**WHAT IS EXPECTED**
Reproduce the entries that follow exactly, dropping each image.

**User interface change data**
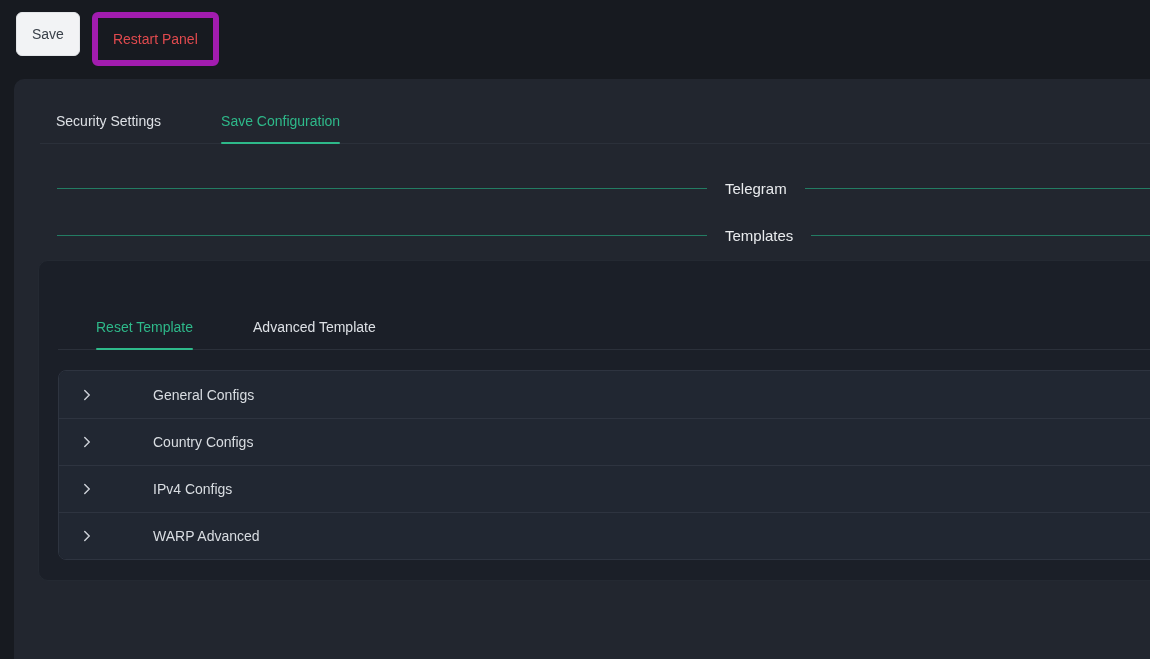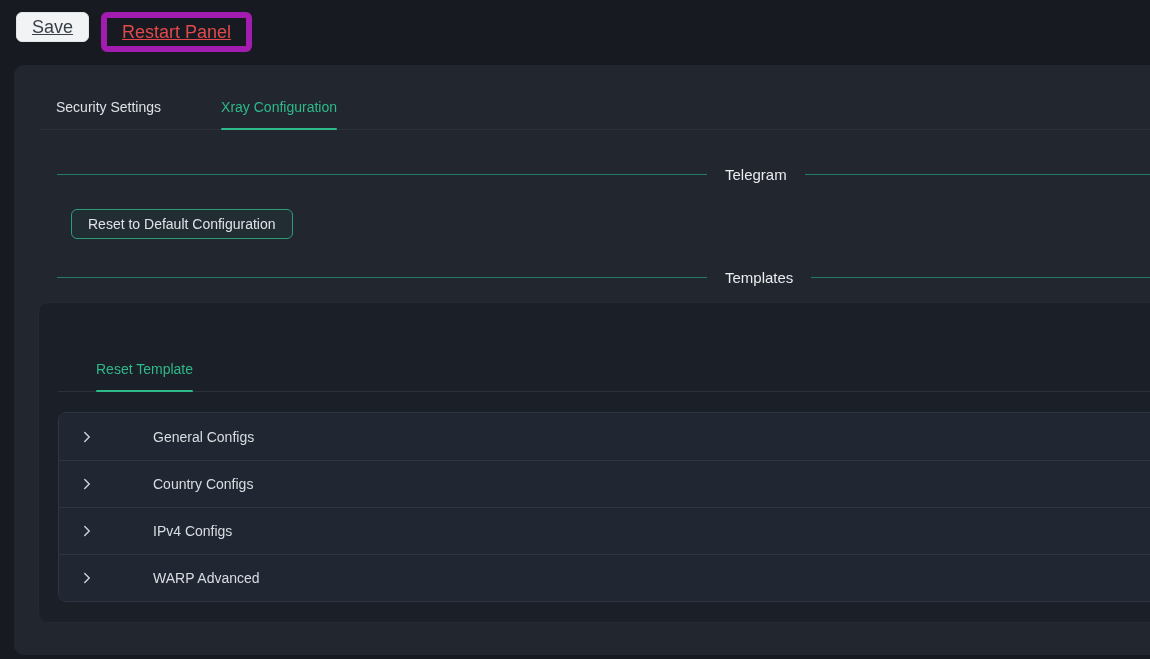--- a/index.html
+++ b/index.html
@@ -16,26 +16,25 @@
 
   
   .topbar {
     display: flex;
     align-items: flex-start;
     gap: 12px;
     padding: 12px 0 0 16px;
   }
   .btn {
     font-family: inherit;
-    font-size: 18px;
+    font-size: 14px;
     line-height: 20px;
-    padding: 4px 15px;
+    padding: 11px 15px;
     border-radius: 6px;
     cursor: pointer;
-    text-decoration: underline;
   }
   .btn-save {
     background: #f2f3f5;
     color: #394049;
     border: 1px solid #e3e5e8;
   }
   .btn-restart {
     background: transparent;
     color: #e04a4e;
     border: 6px solid #a21caf;
@@ -152,45 +151,45 @@
 <div class="topbar">
   <button class="btn btn-save">Save</button>
   <button class="btn btn-restart">Restart Panel</button>
 </div>
 
 <div class="card">
 
   
   <div class="tabs">
     <div class="tab">Security Settings</div>
-    <div class="tab active">Xray Configuration</div>
+    <div class="tab active">Save Configuration</div>
   </div>
 
   
   <div class="divider divider-actions">
     <div class="seg seg-l"></div>
     <div class="label">Telegram</div>
     <div class="seg seg-r"></div>
   </div>
 
   
-  <button class="reset-btn">Reset to Default Configuration</button>
 
   
   <div class="divider divider-templates">
     <div class="seg seg-l"></div>
     <div class="label">Templates</div>
     <div class="seg seg-r"></div>
   </div>
 
   
   <div class="inner-card">
 
     <div class="inner-tabs">
       <div class="tab active">Reset Template</div>
+      <div class="tab">Advanced Template</div>
     </div>
 
     <div class="collapse">
 
       <div class="panel">
         <span class="chev">
           <svg width="12" height="12" viewBox="0 0 16 16">
               <path d="M5 2 L11 8 L5 14" stroke="currentColor" stroke-width="2" fill="none" stroke-linecap="round" stroke-linejoin="round"></path>
             </svg>
         </span>

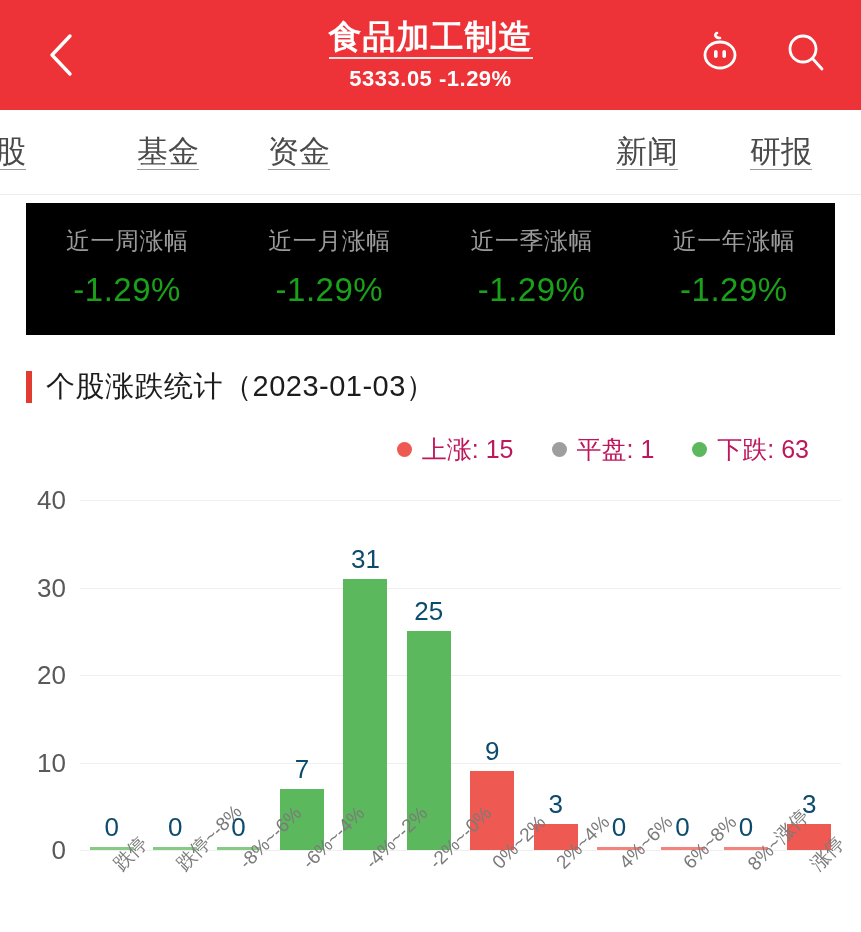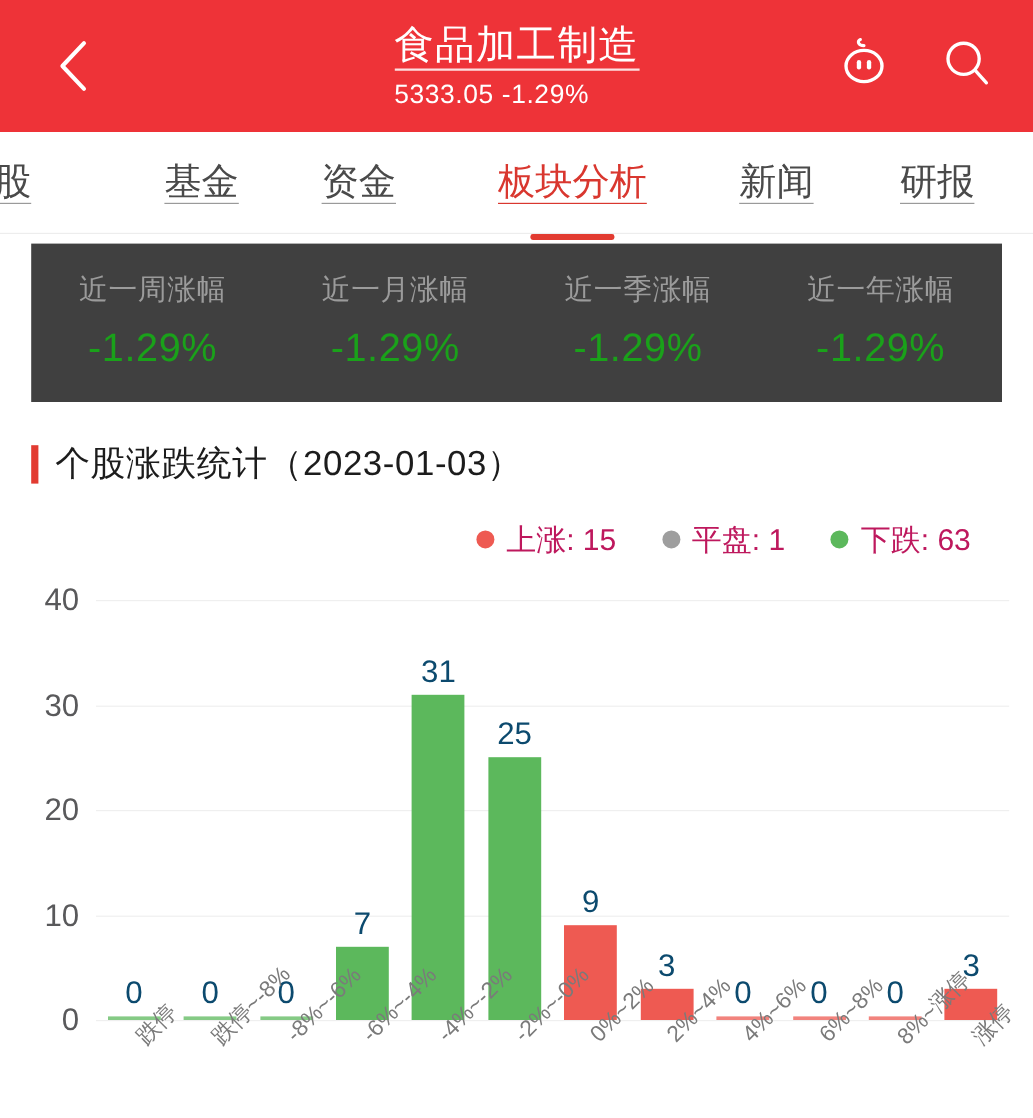--- a/index.html
+++ b/index.html
@@ -21,21 +21,23 @@
   }
   .back-btn {
     position: absolute;
     left: 38px; top: 50%;
     transform: translateY(-50%);
     width: 46px; height: 46px;
     display: flex; align-items: center; justify-content: center;
   }
   .back-btn svg { display: block; }
   .header-center {
+    text-align: center;
     line-height: 1;
+    font-weight: bold;
   }
   .header-title {
     font-size: 33px;
     color: #ffffff;
     letter-spacing: 1px;
     border-bottom: 2px solid rgba(255,255,255,0.85);
     padding-bottom: 4px;
     display: inline-block;
   }
   .header-sub {
@@ -86,21 +88,21 @@
     transform: translateX(-50%);
     bottom: -27px;
     width: 70px; height: 5px;
     background: #e23b31;
     border-radius: 2px;
   }
 
   
   .stats-wrap { padding: 8px 26px 0 26px; background:#fff; }
   .stats {
-    background: #404040;
+    background: #000000;
     display: flex;
     padding: 22px 0 26px 0;
   }
   .stat {
     flex: 1;
     text-align: center;
   }
   .stat-label {
     font-size: 24px;
     color: #9b9b9b;
@@ -264,21 +266,20 @@
         </svg>
       </span>
     </div>
   </div>
 </div>
 
 <div class="tabbar" id="tabbar">
     <div class="tab first" style="position: absolute; left: 0px;"><span>分股</span></div>
     <div class="tab" style="position: absolute; left: 137px;"><span>基金</span></div>
     <div class="tab" style="position: absolute; left: 268px;"><span>资金</span></div>
-    <div class="tab active" style="position: absolute; left: 415px;"><span>板块分析</span></div>
     <div class="tab" style="position: absolute; left: 616px;"><span>新闻</span></div>
     <div class="tab" style="position: absolute; left: 750px;"><span>研报</span></div>
   </div>
 
 <div class="stats-wrap">
   <div class="stats" id="stats">
       <div class="stat">
         <div class="stat-label">近一周涨幅</div>
         <div class="stat-value" style="color: rgb(26, 161, 26);">-1.29%</div>
       </div>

**ANSWER FOR THE TASK**
--- a/index.html
+++ b/index.html
@@ -16,26 +16,25 @@
 
   
   .topbar {
     display: flex;
     align-items: flex-start;
     gap: 12px;
     padding: 12px 0 0 16px;
   }
   .btn {
     font-family: inherit;
-    font-size: 18px;
+    font-size: 14px;
     line-height: 20px;
-    padding: 4px 15px;
+    padding: 11px 15px;
     border-radius: 6px;
     cursor: pointer;
-    text-decoration: underline;
   }
   .btn-save {
     background: #f2f3f5;
     color: #394049;
     border: 1px solid #e3e5e8;
   }
   .btn-restart {
     background: transparent;
     color: #e04a4e;
     border: 6px solid #a21caf;
@@ -152,45 +151,45 @@
 <div class="topbar">
   <button class="btn btn-save">Save</button>
   <button class="btn btn-restart">Restart Panel</button>
 </div>
 
 <div class="card">
 
   
   <div class="tabs">
     <div class="tab">Security Settings</div>
-    <div class="tab active">Xray Configuration</div>
+    <div class="tab active">Save Configuration</div>
   </div>
 
   
   <div class="divider divider-actions">
     <div class="seg seg-l"></div>
     <div class="label">Telegram</div>
     <div class="seg seg-r"></div>
   </div>
 
   
-  <button class="reset-btn">Reset to Default Configuration</button>
 
   
   <div class="divider divider-templates">
     <div class="seg seg-l"></div>
     <div class="label">Templates</div>
     <div class="seg seg-r"></div>
   </div>
 
   
   <div class="inner-card">
 
     <div class="inner-tabs">
       <div class="tab active">Reset Template</div>
+      <div class="tab">Advanced Template</div>
     </div>
 
     <div class="collapse">
 
       <div class="panel">
         <span class="chev">
           <svg width="12" height="12" viewBox="0 0 16 16">
               <path d="M5 2 L11 8 L5 14" stroke="currentColor" stroke-width="2" fill="none" stroke-linecap="round" stroke-linejoin="round"></path>
             </svg>
         </span>

--- a/index.html
+++ b/index.html
@@ -21,21 +21,23 @@
   }
   .back-btn {
     position: absolute;
     left: 38px; top: 50%;
     transform: translateY(-50%);
     width: 46px; height: 46px;
     display: flex; align-items: center; justify-content: center;
   }
   .back-btn svg { display: block; }
   .header-center {
+    text-align: center;
     line-height: 1;
+    font-weight: bold;
   }
   .header-title {
     font-size: 33px;
     color: #ffffff;
     letter-spacing: 1px;
     border-bottom: 2px solid rgba(255,255,255,0.85);
     padding-bottom: 4px;
     display: inline-block;
   }
   .header-sub {
@@ -86,21 +88,21 @@
     transform: translateX(-50%);
     bottom: -27px;
     width: 70px; height: 5px;
     background: #e23b31;
     border-radius: 2px;
   }
 
   
   .stats-wrap { padding: 8px 26px 0 26px; background:#fff; }
   .stats {
-    background: #404040;
+    background: #000000;
     display: flex;
     padding: 22px 0 26px 0;
   }
   .stat {
     flex: 1;
     text-align: center;
   }
   .stat-label {
     font-size: 24px;
     color: #9b9b9b;
@@ -264,21 +266,20 @@
         </svg>
       </span>
     </div>
   </div>
 </div>
 
 <div class="tabbar" id="tabbar">
     <div class="tab first" style="position: absolute; left: 0px;"><span>分股</span></div>
     <div class="tab" style="position: absolute; left: 137px;"><span>基金</span></div>
     <div class="tab" style="position: absolute; left: 268px;"><span>资金</span></div>
-    <div class="tab active" style="position: absolute; left: 415px;"><span>板块分析</span></div>
     <div class="tab" style="position: absolute; left: 616px;"><span>新闻</span></div>
     <div class="tab" style="position: absolute; left: 750px;"><span>研报</span></div>
   </div>
 
 <div class="stats-wrap">
   <div class="stats" id="stats">
       <div class="stat">
         <div class="stat-label">近一周涨幅</div>
         <div class="stat-value" style="color: rgb(26, 161, 26);">-1.29%</div>
       </div>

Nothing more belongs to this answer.